La empresa se opuso a la demanda, pero hay una previsión en el Convenio que da la razón a la tesis del reclamante

Una sentencia adversa puede constituir un viacrucis para el abogado, sobre todo si está debidamente motivada. Enfrentándose este al fatídico trance de informar al cliente de su desdicha, decirle que muy a tu pesar está correctamente motivada no siempre es el camino más adecuado para que se convenza de que se ha hecho justicia. Lo que para nosotros, como profesionales del derecho, puede resultar justo no es para aquel más que el reverso de un impulso más primigenio denominado sentimiento de injusticia que, en el campo de otras reacciones vegetativas, se corresponde con la frustración o la ira. ¡Mire abogado, qué injusticia!

Una sentencia impecable en sus razonamientos no implica que sea justa, ni al revés, pues en ocasiones ocurre todo lo contrario, que siendo justa adolece de esta virtud. Por su parte, una motivación breve puede trasladar una ingrata idea de descuido, desdén o falta de compromiso por parte del juez. Pero, en relación con estas, cuidémonos los abogados al recurrirla de desdeñar su labor por la impresión que pueden dejarnos unas pocas palabras o frases. A buen entendedor, la más alta inteligencia no suple la falta de oído. Por su parte, una motivación impecable en la que las premisas y las consecuencias extraídas a partir de las mismas aparecen entrelazadas con suma perfección, puede recordarnos que una taza es mucho más frágil cuanto de mayor calidad sea la porcelana. Y otras veces faltan los razonamientos o se revisten de insustanciales argumentos, cuando no de fatigosos giros, supuestos que aproximan el resultado a algo más cercano al arbitrio.

Al momento de recibir una sentencia desfavorable, es más provechoso que el abogado temple su ánimo y posponga para más tarde una segunda lectura. Por lo pronto, mejor no liarse la manta a la cabeza ni hacer discurrir en su interior raudales de hiel y de amargura, haciendo ver al cliente que su infortunio es algo pasajero. Para atemperar el pulso de la estilográfica al recurrirla, la ley ya nos dispensa de un plazo terapéutico ampliamente holgado. Llegado este momento, con la razón abierta a oír lo que no quiere escuchar el corazón, el abogado se encontrará ya en mejor disposición para analizar cuán sólidas o frágiles son las costuras de la sentencia. A veces, soplando sobre los resplandores puede acabar descubriéndose un halo de luz. Y si después de tanto esfuerzo acaba encontrando en qué exacto momento el juez distrajo su atención para desviarse del sendero de la lógica, entonces habrá hallado, cual el buen vino que resucita al peregrino, el bordón para proseguir su andadura en instancias superiores.

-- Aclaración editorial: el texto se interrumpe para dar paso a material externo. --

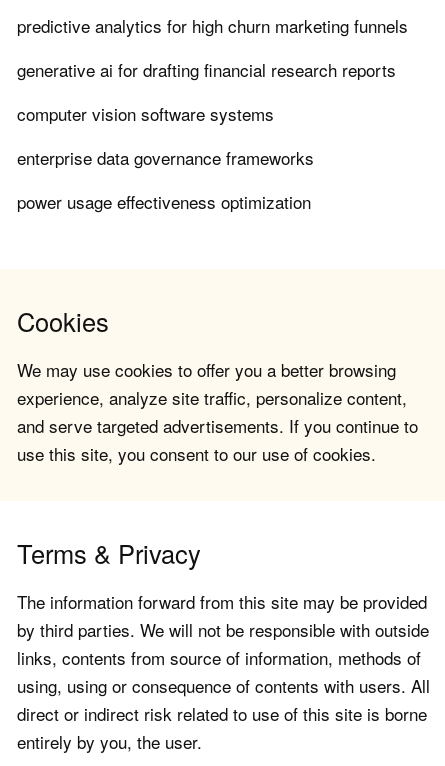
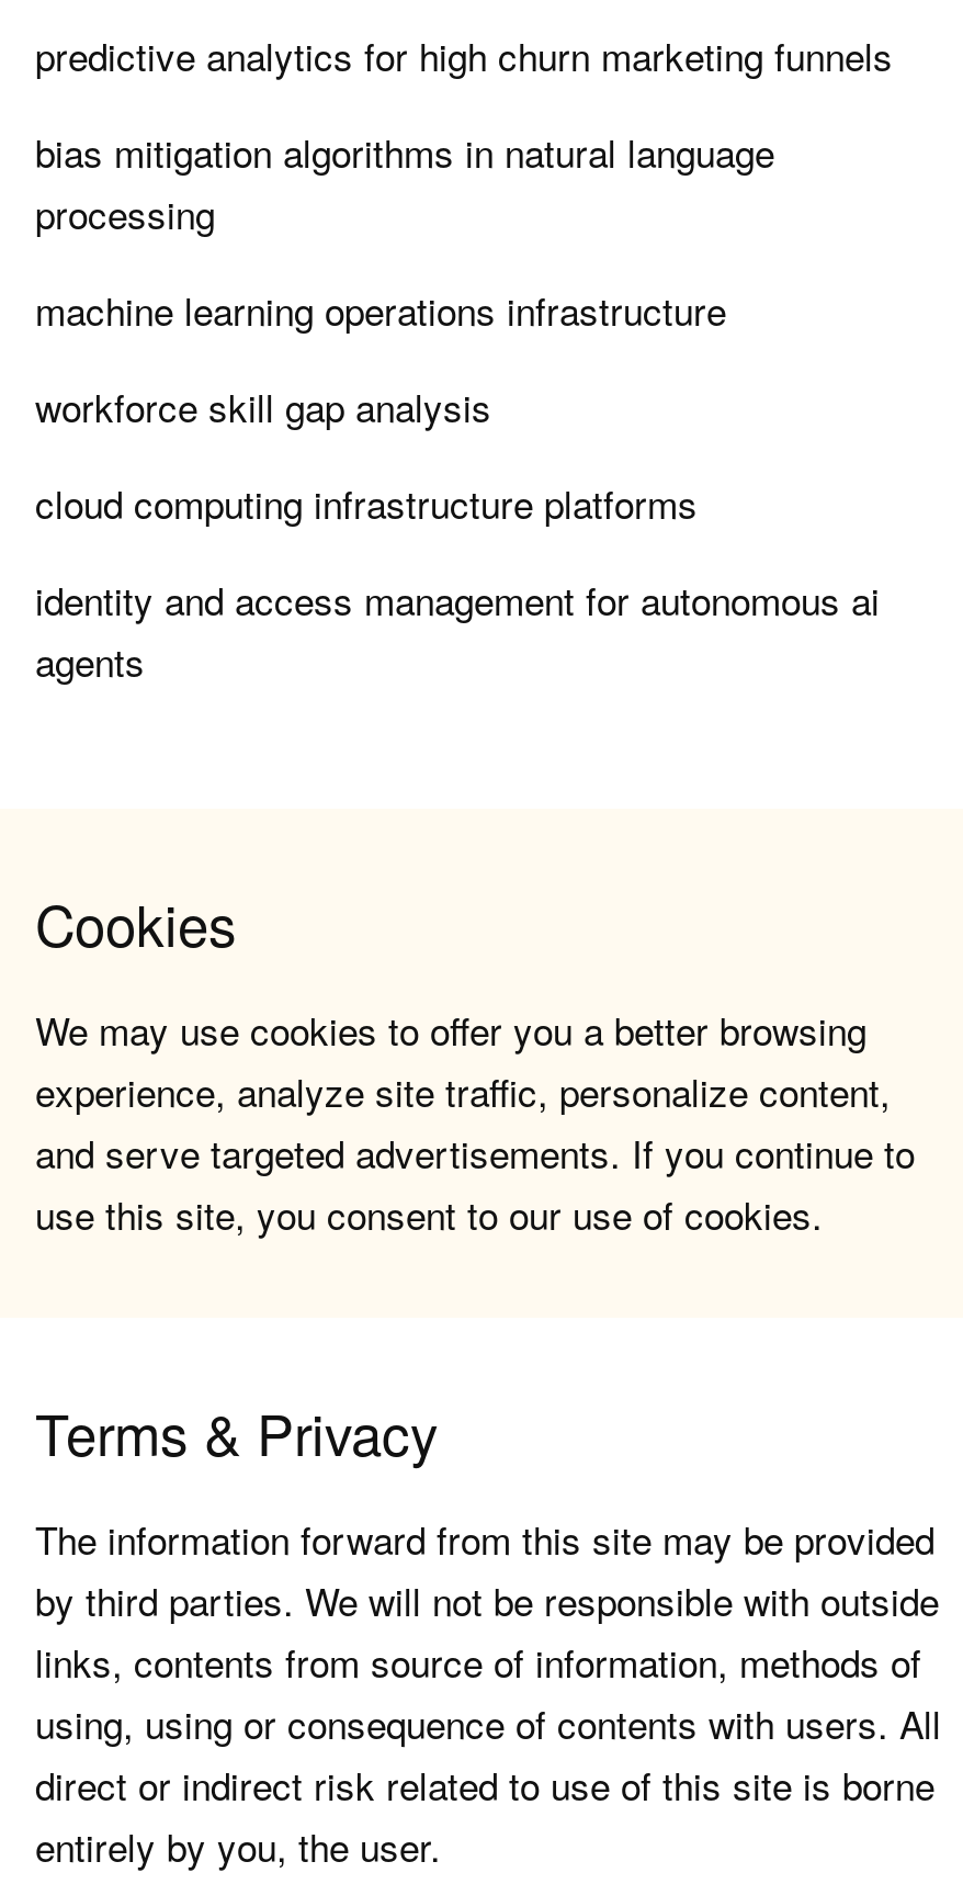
[17,57,396,214] generative ai for drafting financial research reports | computer vision software systems | enterprise data governance frameworks | power usage effectiveness optimization -> [35,124,880,688] bias mitigation algorithms in natural language | processing | machine learning operations infrastructure | workforce skill gap analysis | cloud computing infrastructure platforms | identity and access management for autonomous ai | agents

La motivación de la sentencia supone, ante todo, exponer las razones que determinan el sentido de su fallo. Ocurre, sin embargo, que en muchas ocasiones se descuida por parte de sus redactores su función social, como instrumento pedagógico, y se relega a los abogados a suplirla con la difícil tarea de hacer ver al cliente que su desdicha ha sido el necesario punto de llegada de un meditado razonamiento y no algo producto del azar. El problema para el abogado, entre tantos, aparece en estos casos en los que la motivación se reduce estampando el sello del sic hoc volo, sic iubeo, pues así como es difícil convencer al cliente de que la sentencia es justa a pesar de no darle la razón, igual lo es explicarle por qué su caso no mereció mayor atención que la ejemplificada en esas dos líneas de la sentencia.

Soplo a través de ellas y veo resplandecer el art. 24 de la Constitución. Ha llegado el momento de ponerse a redactar el recurso. Trataré de no decaer en esa otra desazón que produce ver cómo desde instancias superiores se tapan a veces ciertas desventuras con tal de mantener una imagen lo más inmaculada posible de nuestra Justicia. Pero esto es harina de otro costal.